##### RECORD EXTRACTS
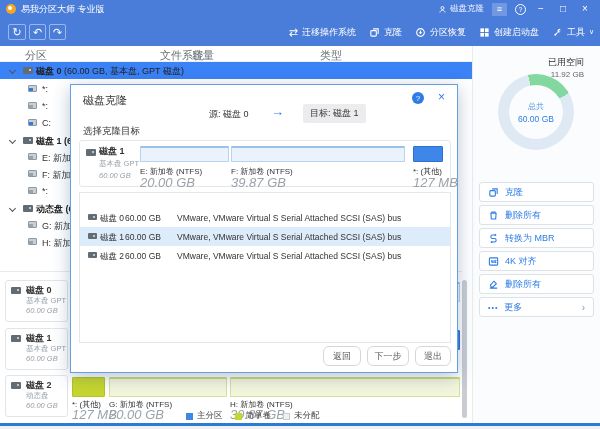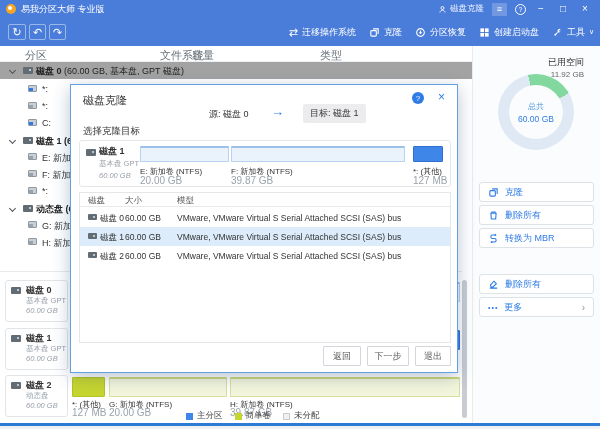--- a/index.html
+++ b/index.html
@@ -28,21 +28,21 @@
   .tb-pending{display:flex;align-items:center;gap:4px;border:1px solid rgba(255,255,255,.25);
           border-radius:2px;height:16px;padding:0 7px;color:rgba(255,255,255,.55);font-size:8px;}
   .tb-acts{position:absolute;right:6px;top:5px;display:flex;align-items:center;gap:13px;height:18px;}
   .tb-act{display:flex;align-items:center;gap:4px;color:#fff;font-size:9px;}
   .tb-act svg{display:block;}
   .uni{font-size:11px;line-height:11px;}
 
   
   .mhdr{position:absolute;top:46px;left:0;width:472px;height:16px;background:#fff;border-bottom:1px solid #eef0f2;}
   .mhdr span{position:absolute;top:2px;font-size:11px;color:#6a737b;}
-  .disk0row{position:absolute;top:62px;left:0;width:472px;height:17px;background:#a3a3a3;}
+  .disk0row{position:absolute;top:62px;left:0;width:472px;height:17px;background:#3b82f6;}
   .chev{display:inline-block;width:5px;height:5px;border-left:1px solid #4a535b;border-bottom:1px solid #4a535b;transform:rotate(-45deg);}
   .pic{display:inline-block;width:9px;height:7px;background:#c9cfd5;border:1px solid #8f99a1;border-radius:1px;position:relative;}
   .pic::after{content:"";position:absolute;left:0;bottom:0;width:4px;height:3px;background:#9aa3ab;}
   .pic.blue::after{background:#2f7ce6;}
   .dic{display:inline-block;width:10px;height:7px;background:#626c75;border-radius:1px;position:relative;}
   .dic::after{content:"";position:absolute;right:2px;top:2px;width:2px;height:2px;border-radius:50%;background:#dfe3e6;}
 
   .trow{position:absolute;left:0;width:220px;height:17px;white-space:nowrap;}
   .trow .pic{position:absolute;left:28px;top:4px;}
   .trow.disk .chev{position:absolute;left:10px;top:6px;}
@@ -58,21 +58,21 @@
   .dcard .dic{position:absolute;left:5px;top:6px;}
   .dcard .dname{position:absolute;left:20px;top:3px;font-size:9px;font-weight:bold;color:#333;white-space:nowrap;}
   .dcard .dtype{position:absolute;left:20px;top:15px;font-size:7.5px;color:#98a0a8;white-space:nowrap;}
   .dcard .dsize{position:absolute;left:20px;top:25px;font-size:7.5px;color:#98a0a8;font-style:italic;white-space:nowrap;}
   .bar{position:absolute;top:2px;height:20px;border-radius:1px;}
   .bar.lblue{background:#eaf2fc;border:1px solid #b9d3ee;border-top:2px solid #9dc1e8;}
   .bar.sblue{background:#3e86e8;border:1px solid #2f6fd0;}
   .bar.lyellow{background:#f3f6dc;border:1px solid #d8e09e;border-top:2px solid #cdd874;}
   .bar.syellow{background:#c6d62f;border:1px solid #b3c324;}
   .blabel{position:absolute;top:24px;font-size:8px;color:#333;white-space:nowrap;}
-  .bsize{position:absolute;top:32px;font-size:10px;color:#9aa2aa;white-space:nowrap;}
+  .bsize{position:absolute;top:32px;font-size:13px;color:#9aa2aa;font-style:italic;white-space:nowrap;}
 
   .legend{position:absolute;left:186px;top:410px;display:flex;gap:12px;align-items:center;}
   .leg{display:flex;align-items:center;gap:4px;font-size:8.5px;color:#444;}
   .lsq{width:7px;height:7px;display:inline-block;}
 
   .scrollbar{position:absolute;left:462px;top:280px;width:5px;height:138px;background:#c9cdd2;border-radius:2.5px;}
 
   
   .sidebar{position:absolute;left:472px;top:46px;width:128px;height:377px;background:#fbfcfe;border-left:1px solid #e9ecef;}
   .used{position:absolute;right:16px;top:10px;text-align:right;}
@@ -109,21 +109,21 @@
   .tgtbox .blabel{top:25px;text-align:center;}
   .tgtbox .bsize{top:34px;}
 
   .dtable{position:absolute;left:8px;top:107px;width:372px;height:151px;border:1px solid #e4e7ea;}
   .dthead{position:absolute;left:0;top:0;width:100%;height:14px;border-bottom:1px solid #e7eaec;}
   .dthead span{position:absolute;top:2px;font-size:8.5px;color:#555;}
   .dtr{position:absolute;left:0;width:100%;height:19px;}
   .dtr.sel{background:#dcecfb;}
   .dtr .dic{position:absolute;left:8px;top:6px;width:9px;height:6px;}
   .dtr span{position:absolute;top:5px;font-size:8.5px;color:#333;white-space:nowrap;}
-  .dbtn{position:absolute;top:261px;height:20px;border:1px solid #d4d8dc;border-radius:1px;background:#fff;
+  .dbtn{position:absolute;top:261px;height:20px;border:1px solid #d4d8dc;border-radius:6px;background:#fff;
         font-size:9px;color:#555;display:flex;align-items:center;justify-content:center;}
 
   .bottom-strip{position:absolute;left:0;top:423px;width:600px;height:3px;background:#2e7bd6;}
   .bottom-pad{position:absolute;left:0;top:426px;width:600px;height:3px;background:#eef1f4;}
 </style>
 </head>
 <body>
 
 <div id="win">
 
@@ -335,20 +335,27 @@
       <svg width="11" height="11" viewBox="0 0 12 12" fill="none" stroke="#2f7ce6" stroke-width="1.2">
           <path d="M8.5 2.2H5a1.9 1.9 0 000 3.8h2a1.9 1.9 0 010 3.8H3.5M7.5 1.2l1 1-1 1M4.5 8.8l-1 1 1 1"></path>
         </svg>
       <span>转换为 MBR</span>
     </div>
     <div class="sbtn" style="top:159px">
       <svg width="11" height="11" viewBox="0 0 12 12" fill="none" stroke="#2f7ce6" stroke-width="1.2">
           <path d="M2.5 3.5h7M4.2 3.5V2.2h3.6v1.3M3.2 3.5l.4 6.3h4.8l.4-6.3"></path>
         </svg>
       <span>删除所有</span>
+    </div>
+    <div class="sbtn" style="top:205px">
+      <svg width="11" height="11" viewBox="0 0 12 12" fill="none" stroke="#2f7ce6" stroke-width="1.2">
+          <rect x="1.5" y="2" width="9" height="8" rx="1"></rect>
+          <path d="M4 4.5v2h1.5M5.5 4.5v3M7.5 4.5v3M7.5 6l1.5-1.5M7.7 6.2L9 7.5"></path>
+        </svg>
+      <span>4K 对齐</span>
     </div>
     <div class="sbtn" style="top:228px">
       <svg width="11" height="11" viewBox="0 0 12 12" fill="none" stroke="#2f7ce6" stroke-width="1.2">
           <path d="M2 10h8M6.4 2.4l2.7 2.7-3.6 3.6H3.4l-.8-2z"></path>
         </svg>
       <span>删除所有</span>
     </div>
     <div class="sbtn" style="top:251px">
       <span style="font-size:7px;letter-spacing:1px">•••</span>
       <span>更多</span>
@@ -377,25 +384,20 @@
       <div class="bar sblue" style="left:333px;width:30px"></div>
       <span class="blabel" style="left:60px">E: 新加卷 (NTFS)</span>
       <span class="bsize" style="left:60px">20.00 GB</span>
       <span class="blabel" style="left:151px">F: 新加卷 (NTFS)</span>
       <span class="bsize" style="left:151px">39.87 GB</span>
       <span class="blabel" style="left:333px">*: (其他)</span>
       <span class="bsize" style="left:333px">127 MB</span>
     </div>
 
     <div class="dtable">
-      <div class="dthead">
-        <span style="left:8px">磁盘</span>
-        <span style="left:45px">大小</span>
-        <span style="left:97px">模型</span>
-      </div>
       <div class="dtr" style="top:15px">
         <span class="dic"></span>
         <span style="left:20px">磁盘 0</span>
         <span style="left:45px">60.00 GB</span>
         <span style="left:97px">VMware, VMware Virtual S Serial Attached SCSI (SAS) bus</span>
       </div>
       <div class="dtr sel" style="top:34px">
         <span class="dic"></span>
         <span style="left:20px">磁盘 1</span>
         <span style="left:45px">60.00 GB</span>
##########
##### RECORD EXTRACTS
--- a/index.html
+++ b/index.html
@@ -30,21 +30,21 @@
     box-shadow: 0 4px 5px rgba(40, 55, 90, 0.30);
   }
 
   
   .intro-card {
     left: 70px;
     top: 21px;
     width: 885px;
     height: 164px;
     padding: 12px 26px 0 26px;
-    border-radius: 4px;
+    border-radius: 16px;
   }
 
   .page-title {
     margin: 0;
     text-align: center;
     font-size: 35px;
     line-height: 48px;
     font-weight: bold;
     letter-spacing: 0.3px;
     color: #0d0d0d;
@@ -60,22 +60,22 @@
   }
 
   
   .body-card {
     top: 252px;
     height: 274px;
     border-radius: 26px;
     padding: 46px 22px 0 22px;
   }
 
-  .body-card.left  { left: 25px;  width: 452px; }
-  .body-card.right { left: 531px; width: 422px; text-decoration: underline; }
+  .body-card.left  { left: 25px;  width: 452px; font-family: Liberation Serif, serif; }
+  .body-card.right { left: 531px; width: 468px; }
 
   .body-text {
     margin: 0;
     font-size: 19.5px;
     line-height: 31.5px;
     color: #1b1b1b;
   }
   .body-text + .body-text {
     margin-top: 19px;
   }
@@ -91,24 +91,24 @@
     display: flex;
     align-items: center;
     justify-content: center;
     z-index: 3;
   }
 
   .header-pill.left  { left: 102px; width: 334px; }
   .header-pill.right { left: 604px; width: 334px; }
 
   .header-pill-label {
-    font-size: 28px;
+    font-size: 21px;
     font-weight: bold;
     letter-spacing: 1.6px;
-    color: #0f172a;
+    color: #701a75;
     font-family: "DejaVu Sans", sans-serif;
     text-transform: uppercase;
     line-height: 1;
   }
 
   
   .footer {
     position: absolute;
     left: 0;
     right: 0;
##########
##### RECORD EXTRACTS
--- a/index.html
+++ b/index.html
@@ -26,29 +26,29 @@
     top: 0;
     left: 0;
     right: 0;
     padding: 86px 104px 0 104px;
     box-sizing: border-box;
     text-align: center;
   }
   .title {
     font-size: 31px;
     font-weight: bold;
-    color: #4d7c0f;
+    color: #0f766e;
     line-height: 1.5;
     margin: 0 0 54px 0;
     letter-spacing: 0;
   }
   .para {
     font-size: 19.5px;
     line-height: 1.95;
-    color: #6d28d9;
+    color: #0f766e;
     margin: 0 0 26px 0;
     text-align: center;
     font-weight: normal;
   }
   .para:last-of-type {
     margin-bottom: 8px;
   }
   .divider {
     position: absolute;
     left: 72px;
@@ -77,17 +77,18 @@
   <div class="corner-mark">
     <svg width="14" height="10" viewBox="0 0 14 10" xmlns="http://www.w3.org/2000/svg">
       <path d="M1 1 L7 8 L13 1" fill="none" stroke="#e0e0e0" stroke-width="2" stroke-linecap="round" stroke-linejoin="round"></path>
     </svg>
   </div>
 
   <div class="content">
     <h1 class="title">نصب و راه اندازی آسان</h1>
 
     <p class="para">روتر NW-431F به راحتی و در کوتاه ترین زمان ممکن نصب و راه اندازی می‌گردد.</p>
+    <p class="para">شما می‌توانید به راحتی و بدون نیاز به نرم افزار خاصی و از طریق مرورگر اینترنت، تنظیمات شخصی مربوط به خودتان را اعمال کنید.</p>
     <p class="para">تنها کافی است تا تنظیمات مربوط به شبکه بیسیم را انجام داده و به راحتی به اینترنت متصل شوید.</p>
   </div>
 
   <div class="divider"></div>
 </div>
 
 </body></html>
##########
DIRECTIONS: What number of lines above include the string "nowrap"? State it and nothing else.

ANSWER: 8